The woman then spent the next three nights living outside in freezing conditions before stumbling upon the hut and breaking in. He said she suffered from some frostbite, hypothermia and other minor injuries.
"Given her experience and the avalanche risk, she decided it was best for her safety to remain in the hut, and that was the correct decision to make," Mr Jensen said.
He said the woman fashioned a letter "H'' in the snow outside to signal that she needed help, and waited. But Mr Jensen said hikers were avoiding the route and nobody came.
"It was not passable," he said. "It was really extreme conditions."

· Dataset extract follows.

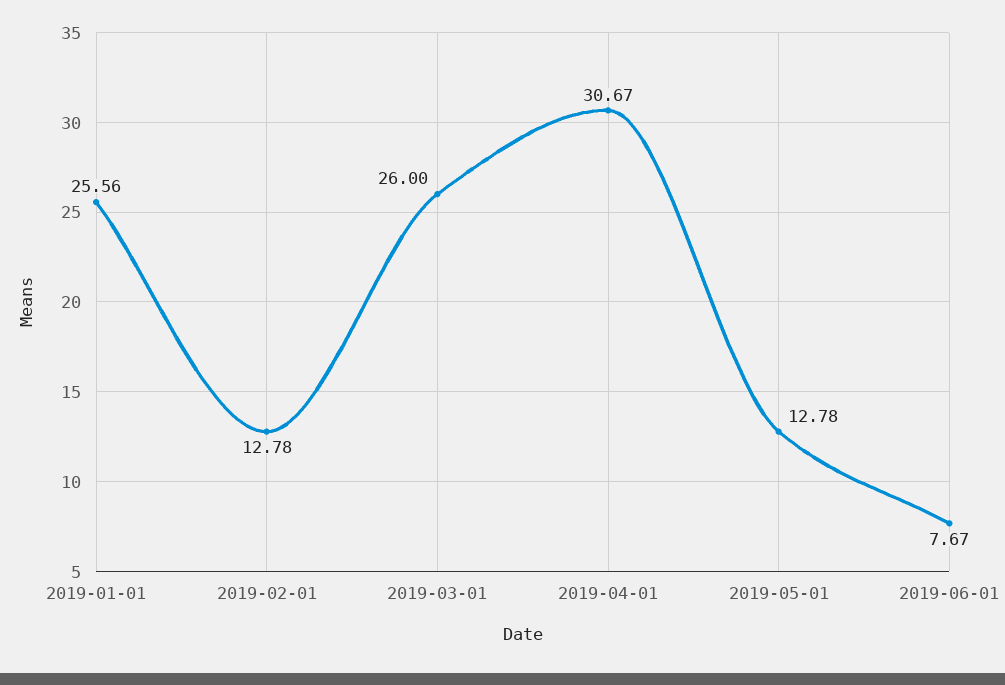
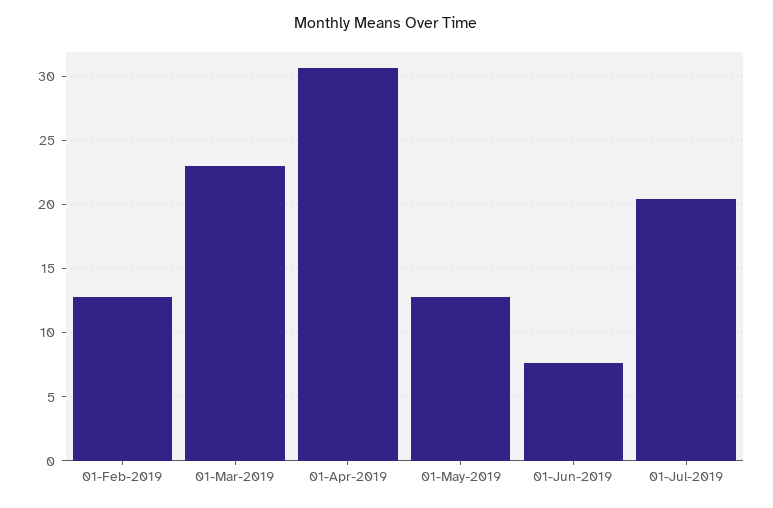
2019-01-01: 25.56 -> none
2019-03-01: 26 -> 23
01-Jul-2019: none -> 20.5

Mr Jensen said it was almost a month before the Czech consulate finally raised the alarm on Wednesday. He said police found the couple's car at the trailhead and sent a helicopter along the route. He said the woman was relieved to see her rescuers after her traumatic experience.

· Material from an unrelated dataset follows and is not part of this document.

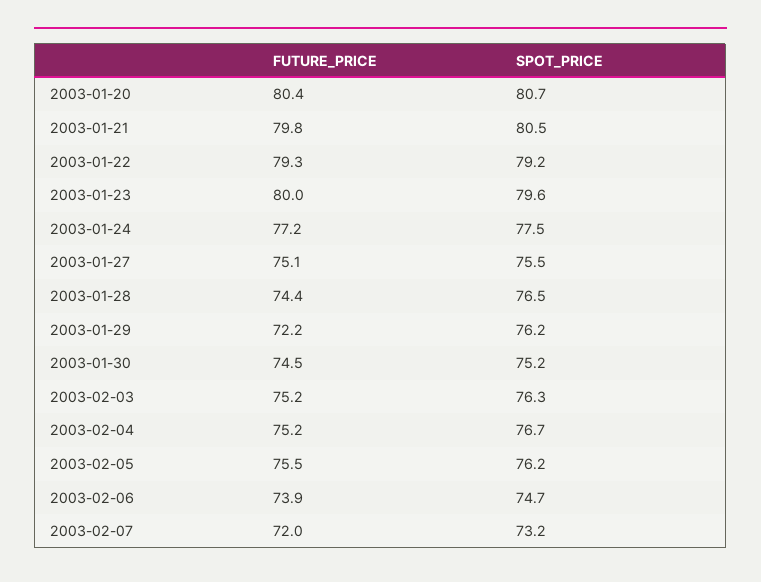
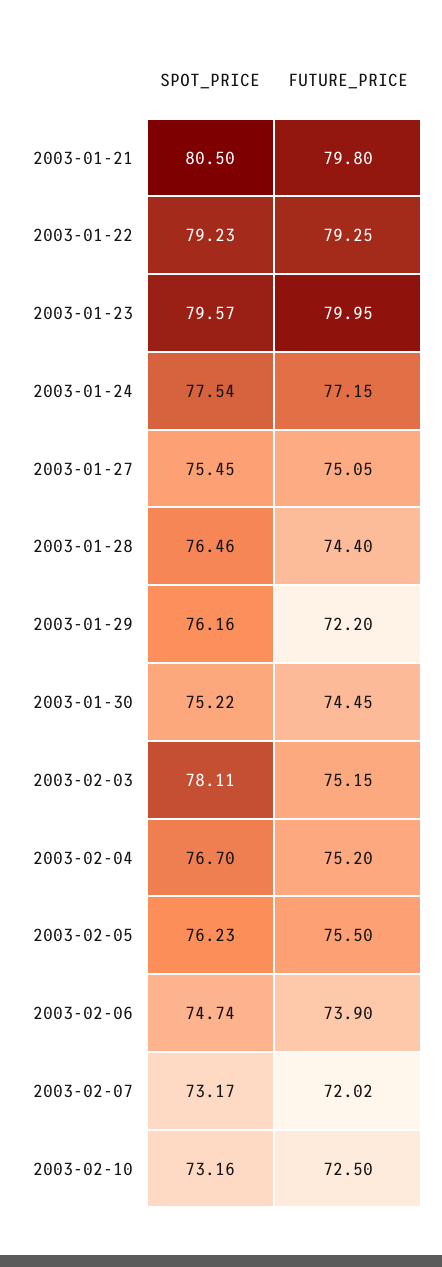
FUTURE_PRICE, 2003-01-20: 80.4 -> none
SPOT_PRICE, 2003-01-20: 80.7 -> none
SPOT_PRICE, 2003-02-03: 76.3 -> 78.11
SPOT_PRICE, 2003-02-10: none -> 73.16
FUTURE_PRICE, 2003-02-10: none -> 72.5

"It's very unusual for someone to be missing in the New Zealand bush for such a long period without it being reported," Mr Jensen said.
He said there was a radio in the hut but the woman could not get it to work.
Geoff Owen, the Wakatipu-area operations manager for the Department of Conservation, said the Lake Mackenzie Hut where the woman stayed had firewood and may have had some food left behind by the rangers. He said the woman may have also broken into another hut nearby to find more food.
The Routeburn Track, on South Island, is listed among New Zealand's top 10 Great Walks and is popular with tourists during the Southern Hemisphere summer.
But during the winter months from June until August it can become treacherous. When there is deep snow, it is typically only tackled by climbers equipped with crampons and ice axes.
Mr Jensen said the couple were reasonably well equipped for a hike but not for the conditions they encountered.
Richard Forbes, the president of the Otago Tramping and Mountaineering Club, said he was with a group of hikers that went to the Routeburn Track last weekend.
He said they were advised by Department of Conservation staff not to hike the alpine section of the track, where the woman was later found, because of the avalanche risk.
Police said they plan to try to recover the body of the man, who was also from the Czech Republic.